/---

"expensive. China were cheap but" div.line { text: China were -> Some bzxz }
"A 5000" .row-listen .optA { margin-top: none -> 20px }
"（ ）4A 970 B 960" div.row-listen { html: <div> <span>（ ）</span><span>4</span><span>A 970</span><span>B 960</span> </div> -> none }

\---
/---

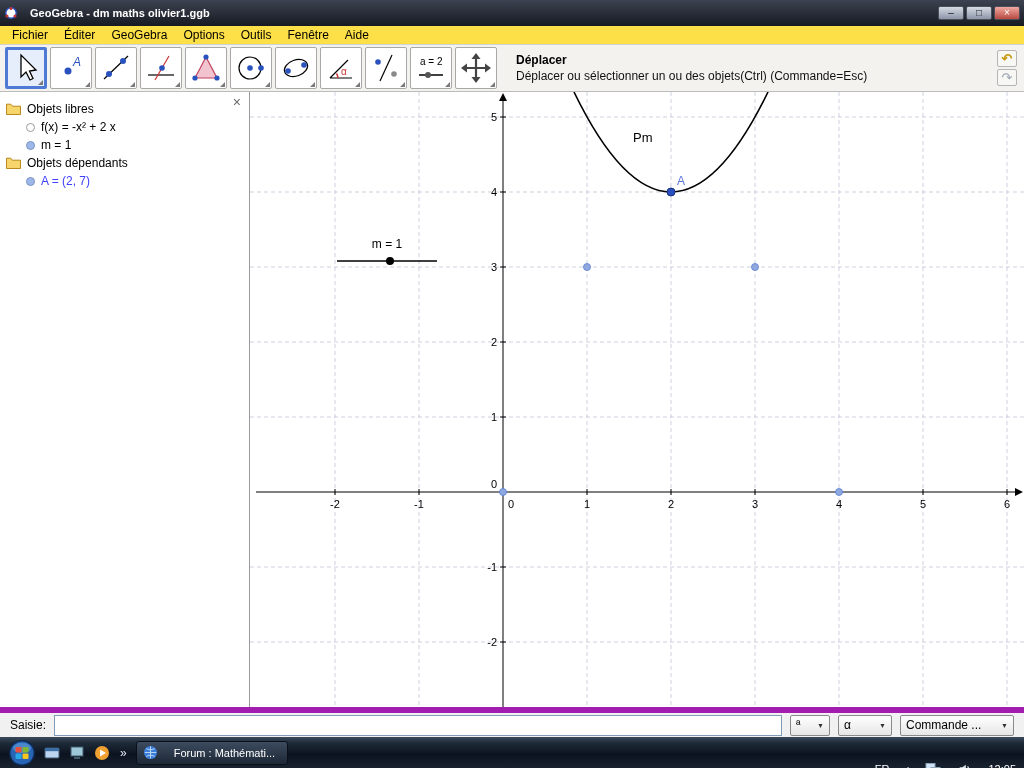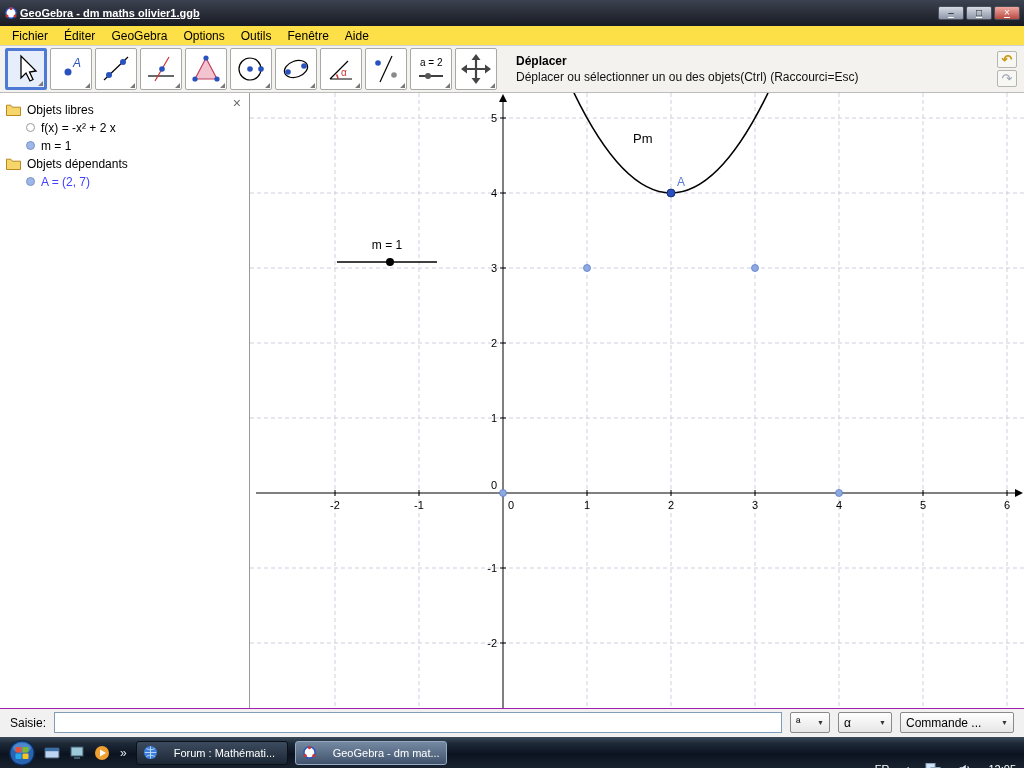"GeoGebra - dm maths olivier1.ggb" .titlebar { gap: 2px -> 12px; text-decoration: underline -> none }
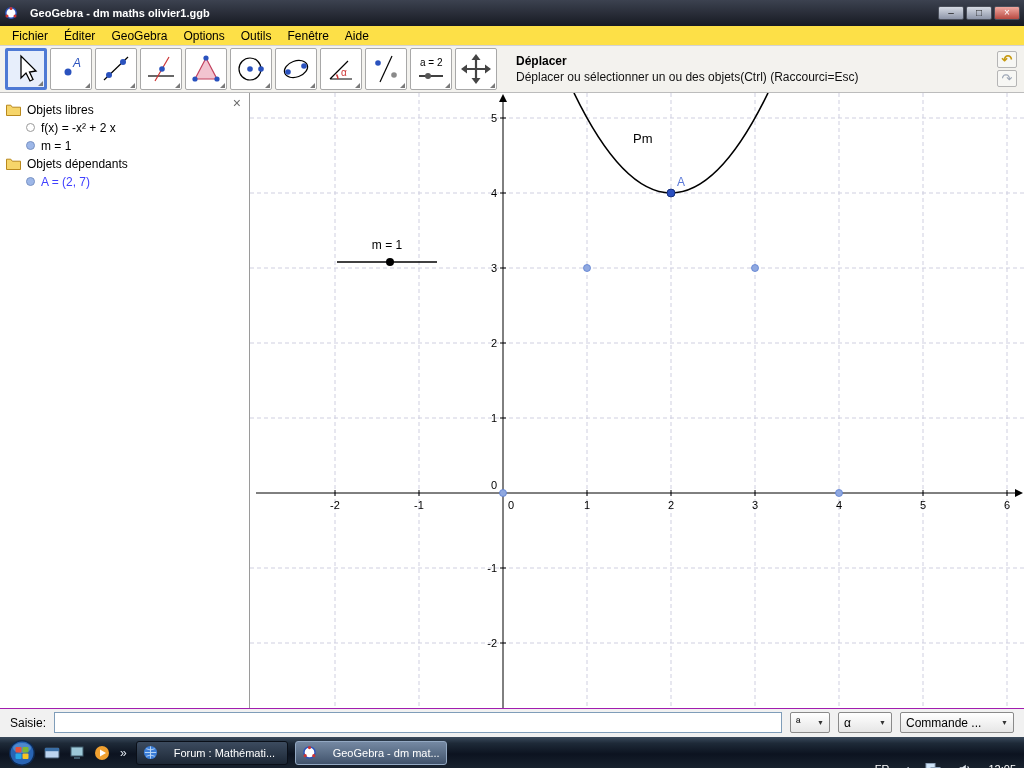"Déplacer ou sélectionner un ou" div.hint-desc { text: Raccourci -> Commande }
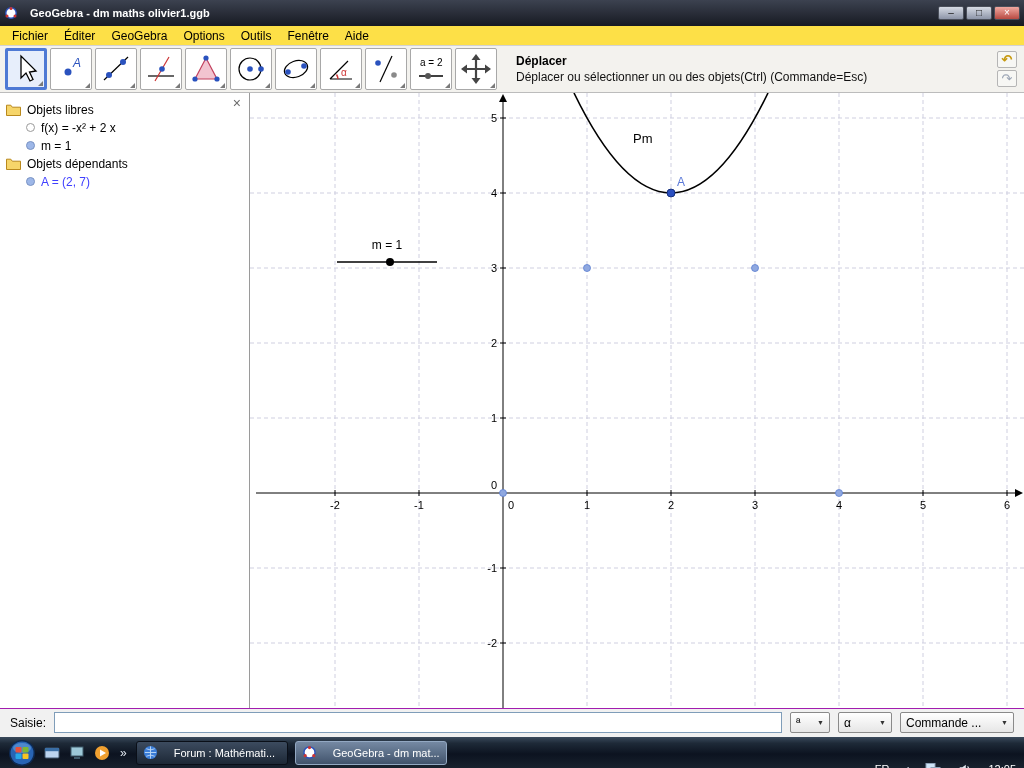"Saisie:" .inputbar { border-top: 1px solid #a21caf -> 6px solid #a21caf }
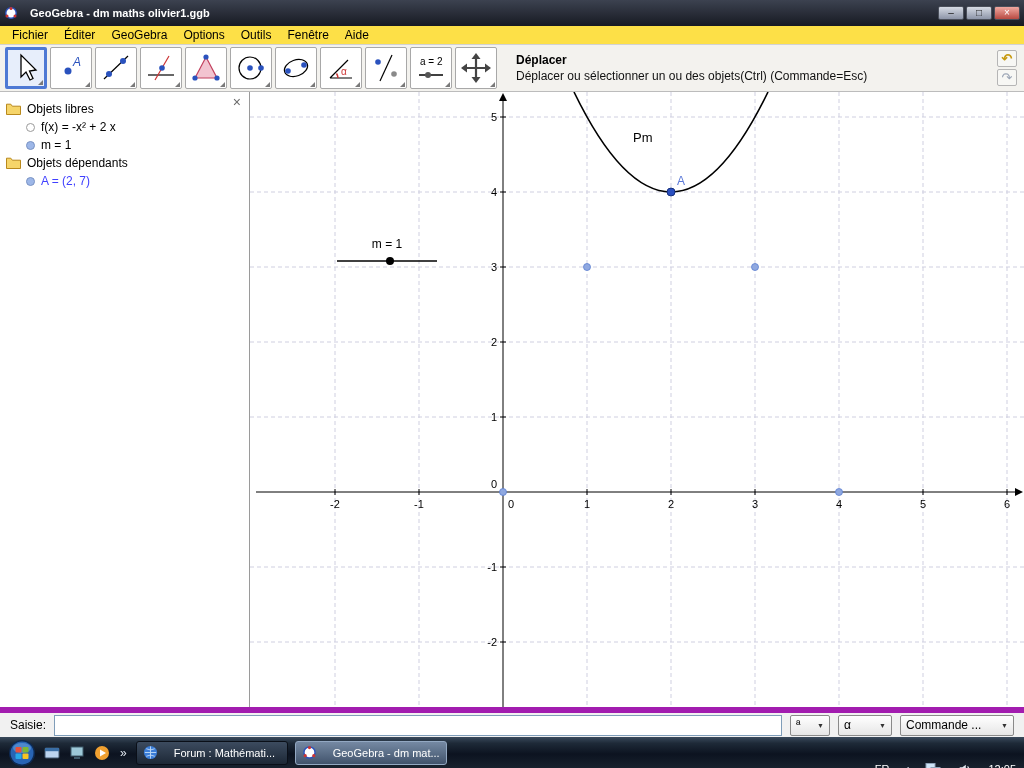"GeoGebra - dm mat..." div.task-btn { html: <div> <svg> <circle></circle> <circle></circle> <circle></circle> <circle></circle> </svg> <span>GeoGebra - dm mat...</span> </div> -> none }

\---

▸ **Task instructions**
Out of the records above, return only the lines from the one with "border-top: 1px solid" through the one with "html: <div> <svg>", exactly, and none of the pictures.

▸ **Answer to this problem**
"Saisie:" .inputbar { border-top: 1px solid #a21caf -> 6px solid #a21caf }
"GeoGebra - dm mat..." div.task-btn { html: <div> <svg> <circle></circle> <circle></circle> <circle></circle> <circle></circle> </svg> <span>GeoGebra - dm mat...</span> </div> -> none }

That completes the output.